• Extracted records:
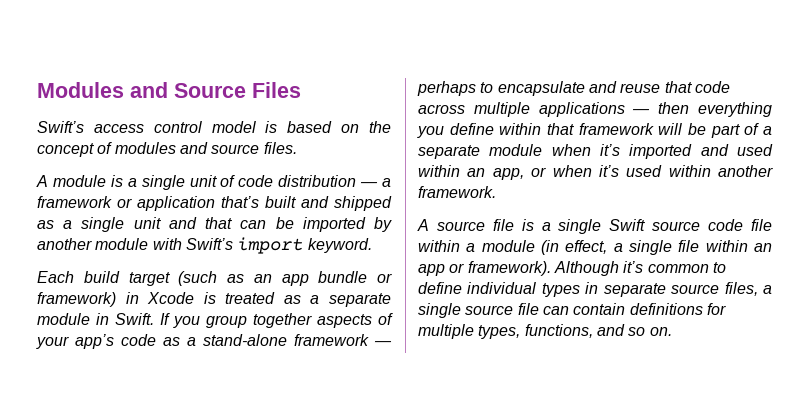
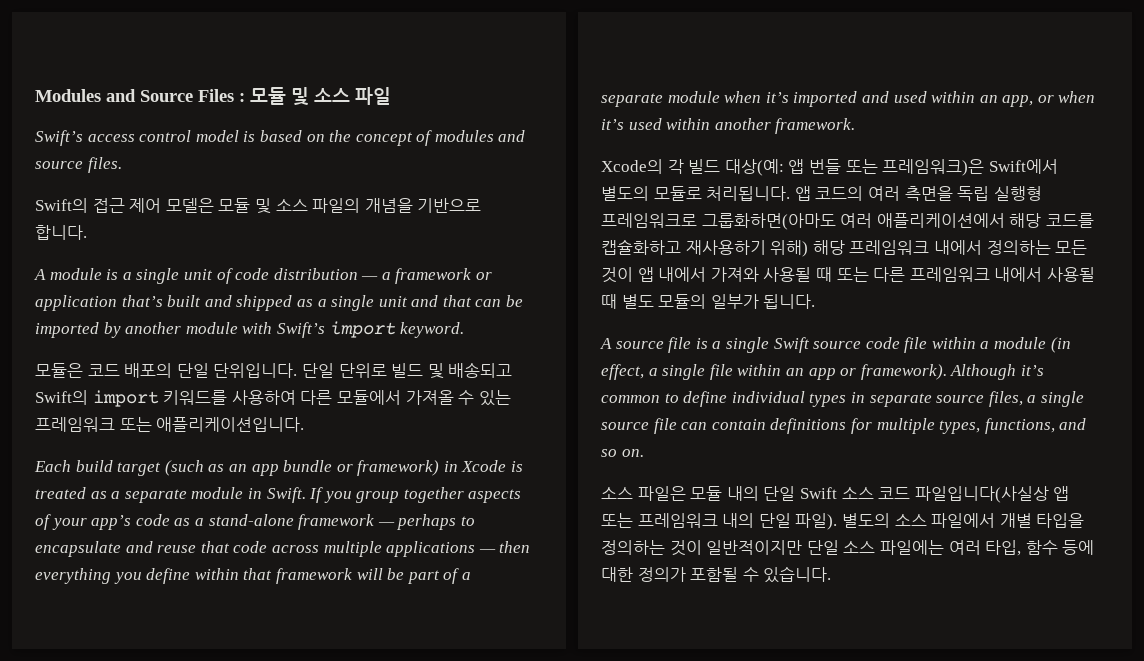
- Modules and Source Files
+ Modules and Source Files : 모듈 및 소스 파일
+ Swift의 접근 제어 모델은 모듈 및 소스 파일의 개념을 기반으로 합니다.
+ 모듈은 코드 배포의 단일 단위입니다. 단일 단위로 빌드 및 배송되고 Swift의 import 키워드를 사용하여 다른 모듈에서 가져올 수 있는 프레임워크 또는 애플리케이션입니다.
+ Xcode의 각 빌드 대상(예: 앱 번들 또는 프레임워크)은 Swift에서 별도의 모듈로 처리됩니다. 앱 코드의 여러 측면을 독립 실행형 프레임워크로 그룹화하면(아마도 여러 애플리케이션에서 해당 코드를 캡슐화하고 재사용하기 위해) 해당 프레임워크 내에서 정의하는 모든 것이 앱 내에서 가져와 사용될 때 또는 다른 프레임워크 내에서 사용될 때 별도 모듈의 일부가 됩니다.
+ 소스 파일은 모듈 내의 단일 Swift 소스 코드 파일입니다(사실상 앱 또는 프레임워크 내의 단일 파일). 별도의 소스 파일에서 개별 타입을 정의하는 것이 일반적이지만 단일 소스 파일에는 여러 타입, 함수 등에 대한 정의가 포함될 수 있습니다.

• Assignment:
Each entry should be repeated exactly as it appears; the pictures stay out.

• Answer box:
- Modules and Source Files
+ Modules and Source Files : 모듈 및 소스 파일
+ Swift의 접근 제어 모델은 모듈 및 소스 파일의 개념을 기반으로 합니다.
+ 모듈은 코드 배포의 단일 단위입니다. 단일 단위로 빌드 및 배송되고 Swift의 import 키워드를 사용하여 다른 모듈에서 가져올 수 있는 프레임워크 또는 애플리케이션입니다.
+ Xcode의 각 빌드 대상(예: 앱 번들 또는 프레임워크)은 Swift에서 별도의 모듈로 처리됩니다. 앱 코드의 여러 측면을 독립 실행형 프레임워크로 그룹화하면(아마도 여러 애플리케이션에서 해당 코드를 캡슐화하고 재사용하기 위해) 해당 프레임워크 내에서 정의하는 모든 것이 앱 내에서 가져와 사용될 때 또는 다른 프레임워크 내에서 사용될 때 별도 모듈의 일부가 됩니다.
+ 소스 파일은 모듈 내의 단일 Swift 소스 코드 파일입니다(사실상 앱 또는 프레임워크 내의 단일 파일). 별도의 소스 파일에서 개별 타입을 정의하는 것이 일반적이지만 단일 소스 파일에는 여러 타입, 함수 등에 대한 정의가 포함될 수 있습니다.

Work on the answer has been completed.